## Records supplied
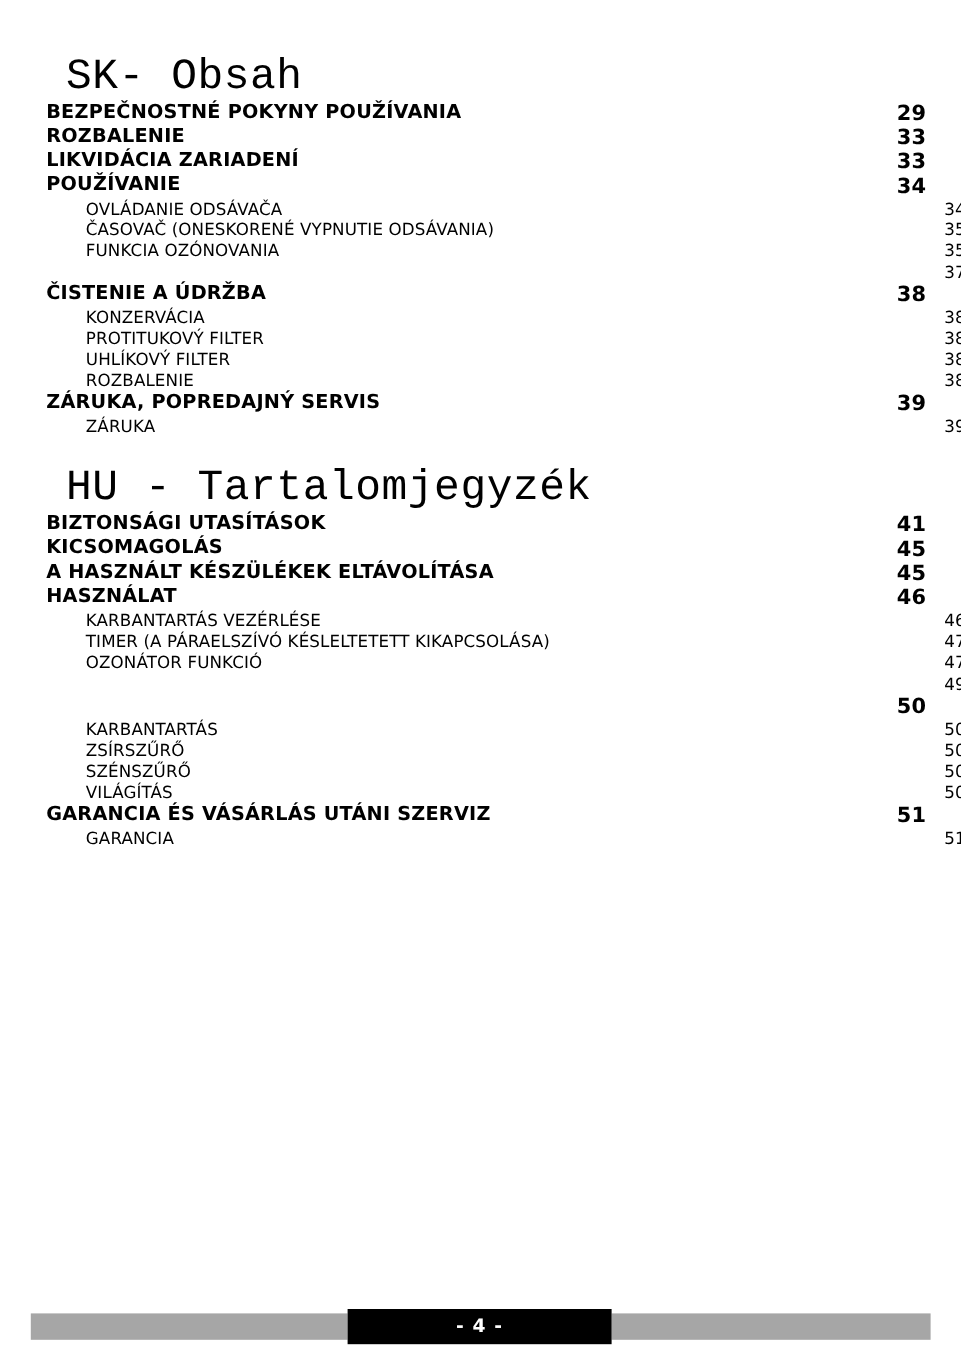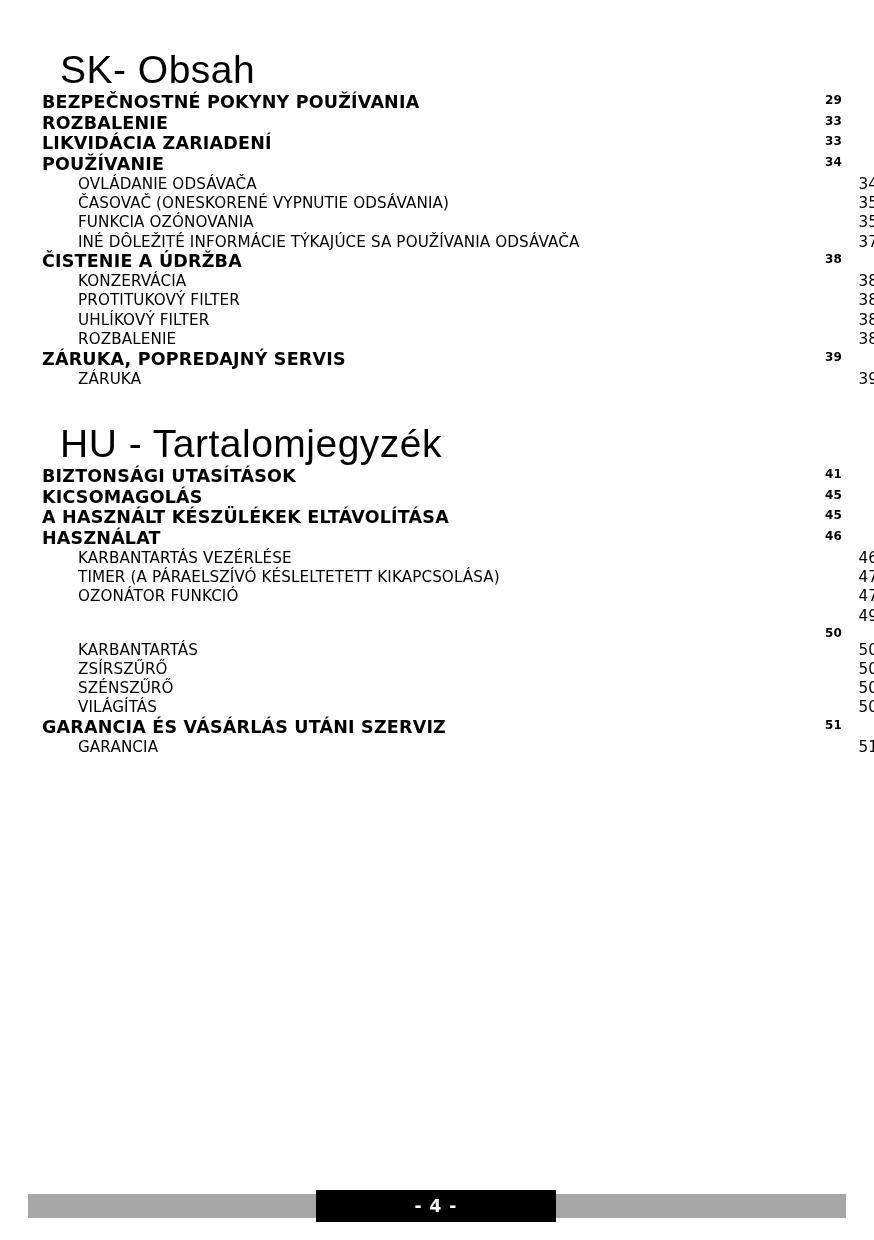"SK- Obsah" .big-title { font-family: Liberation Sans, sans-serif -> Liberation Mono, monospace }
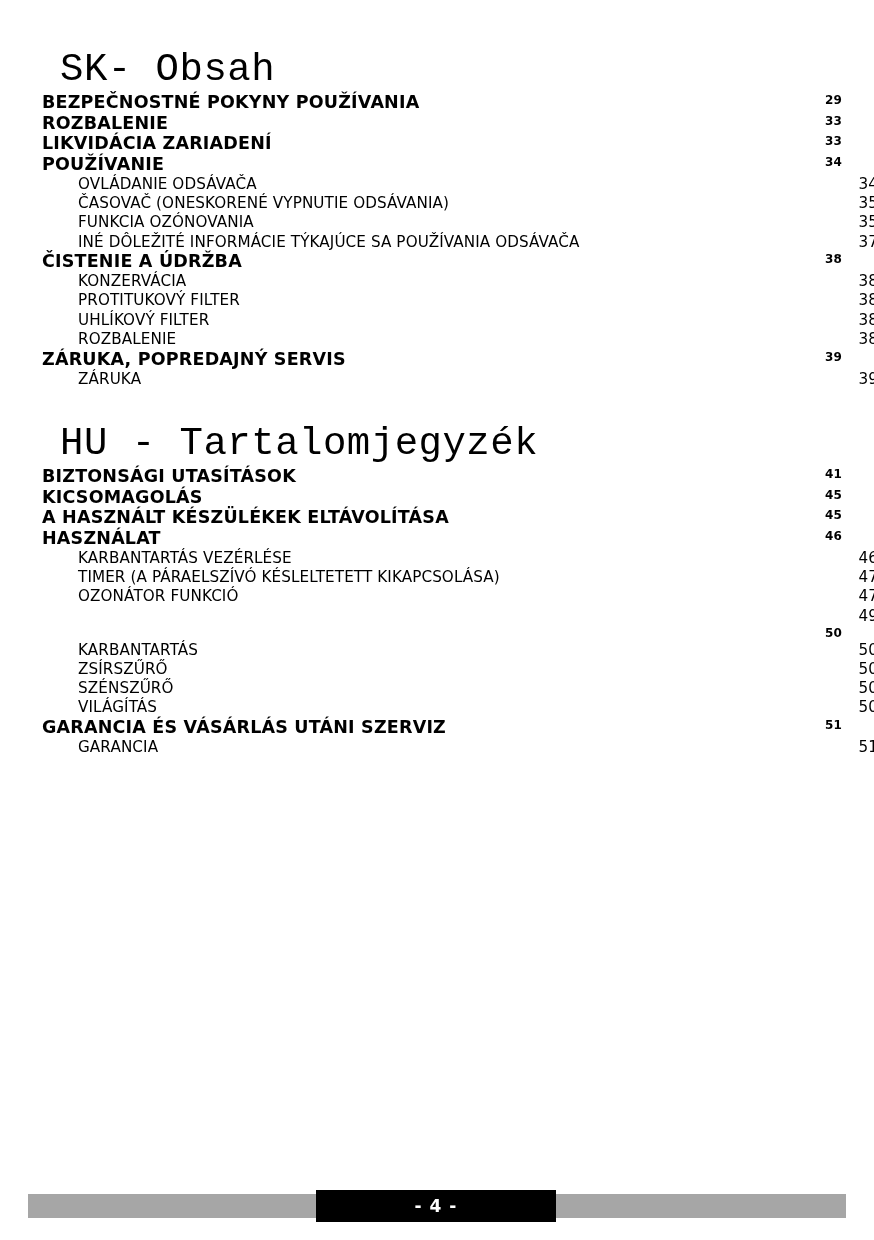"29" .lvl1 .toc-page { font-size: 12px -> 19px }
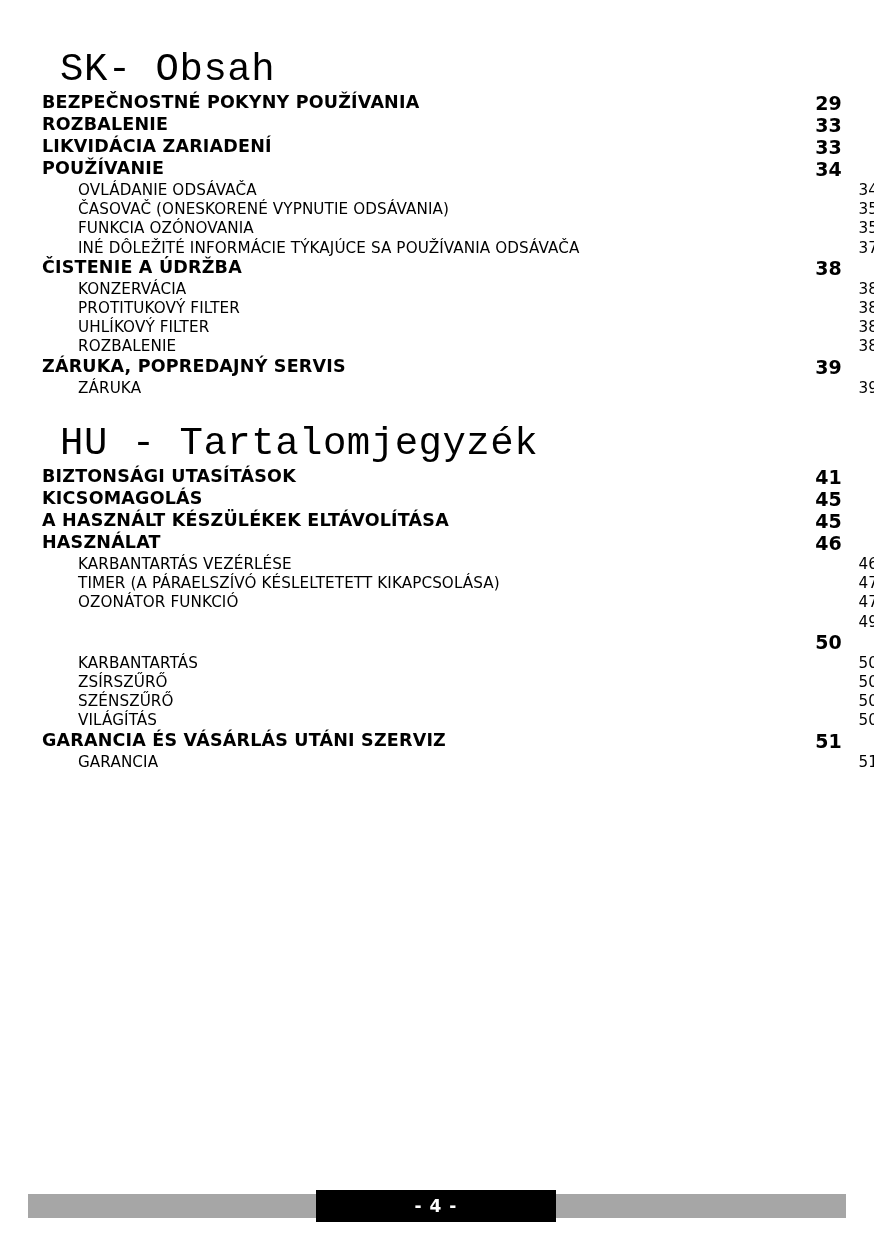"INÉ DÔLEŽITÉ INFORMÁCIE TÝKAJÚCE SA" span.toc-label { html: <span>INÉ DÔLEŽITÉ INFORMÁCIE TÝKAJÚCE SA POUŽÍVANIA ODSÁVAČA</span> -> none }
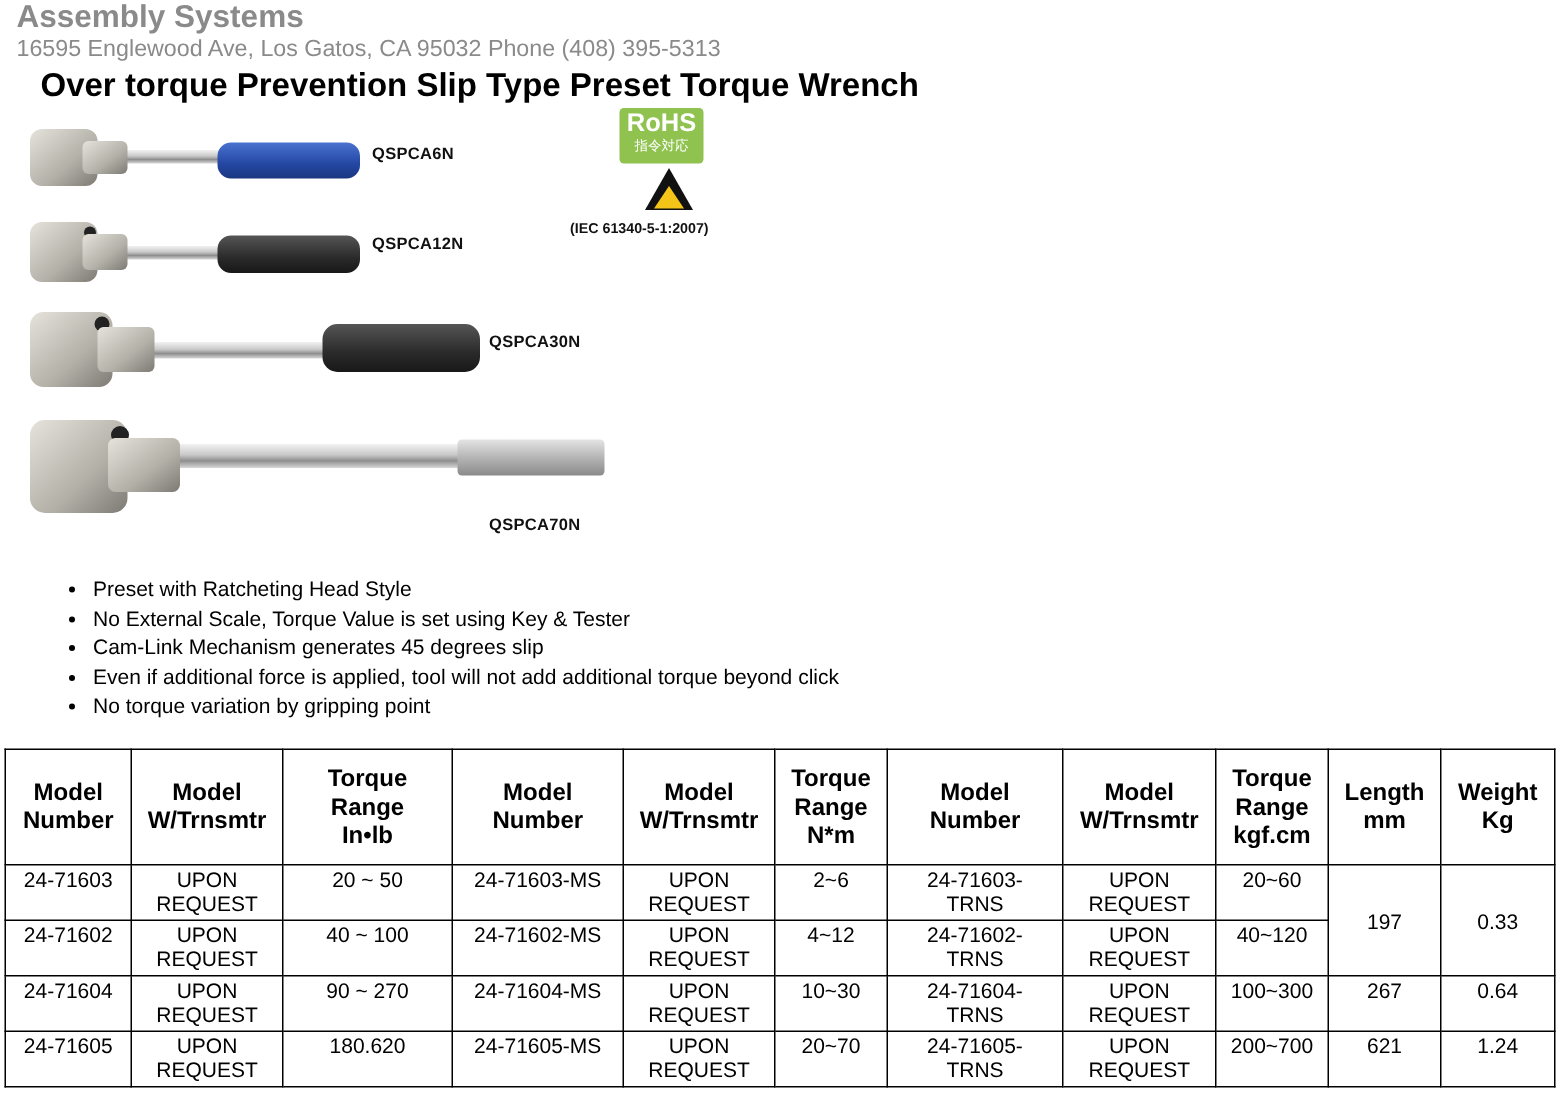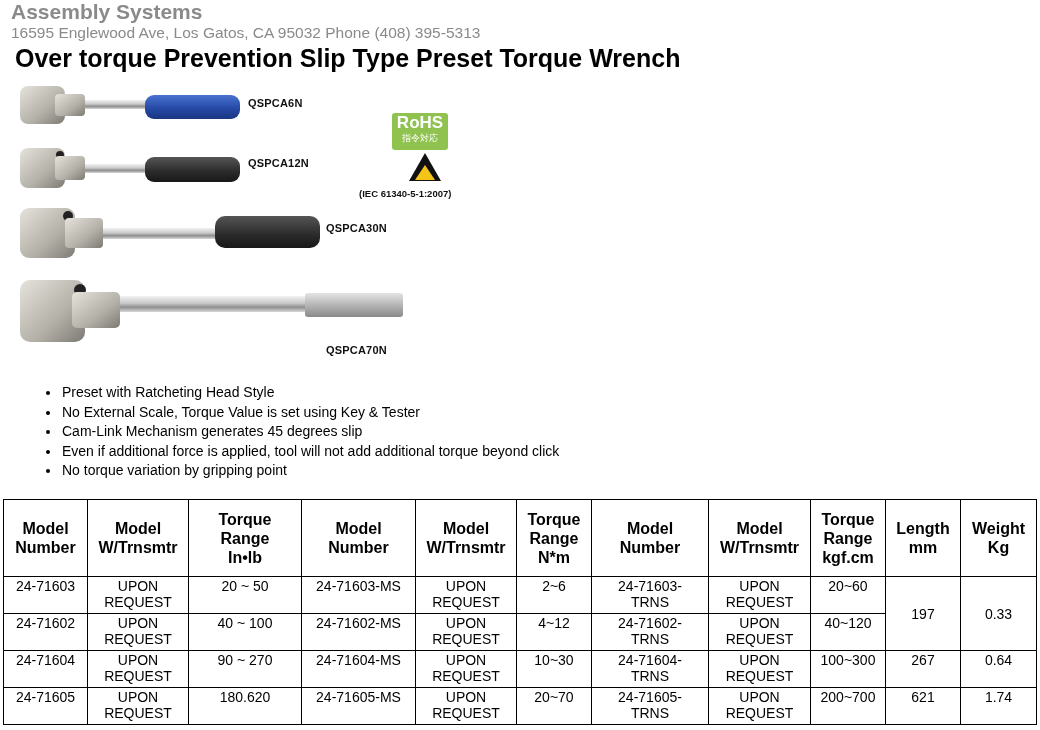"Over torque Prevention Slip Type" .title { font-size: 25px -> 22px; left: 15px -> 27px }
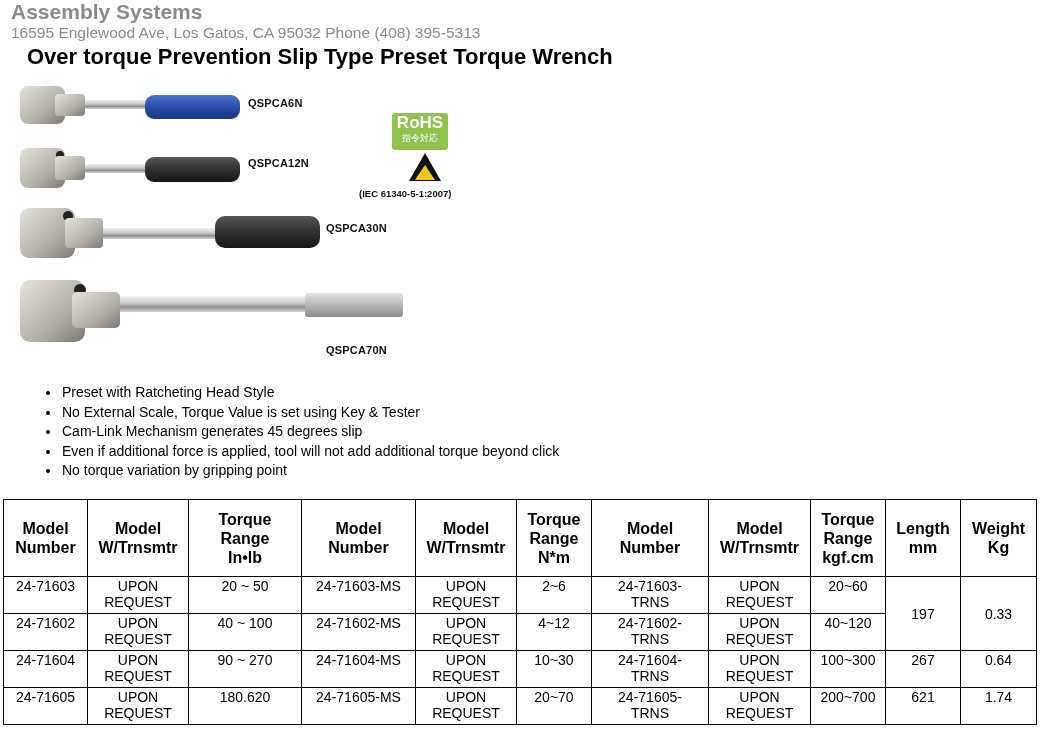"RoHS" .badges { left: 359px -> 380px; margin-top: 41px -> none }
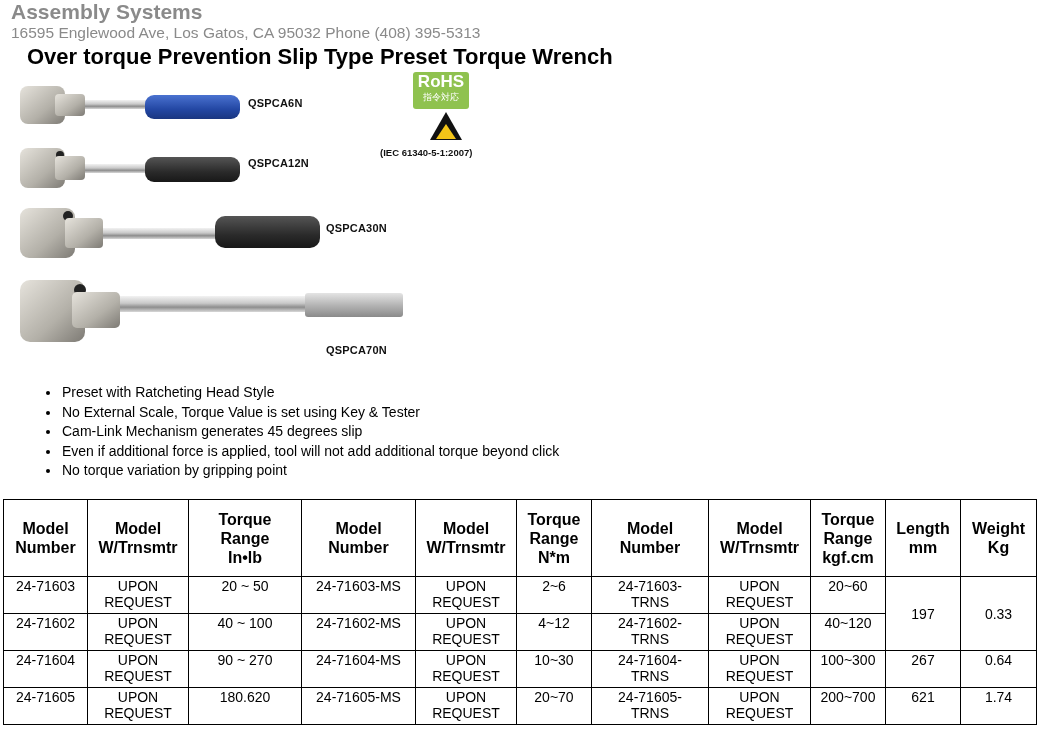"1.74" td { text: 1.74 -> 1.24 }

## Problem
Leaving out the pictures, return exactly the lines from the one that contains "torque Prevention Slip" through the last line of the records above, inclusive.

## Solved exercise
"Over torque Prevention Slip Type" .title { font-size: 25px -> 22px; left: 15px -> 27px }
"RoHS" .badges { left: 359px -> 380px; margin-top: 41px -> none }
"1.74" td { text: 1.74 -> 1.24 }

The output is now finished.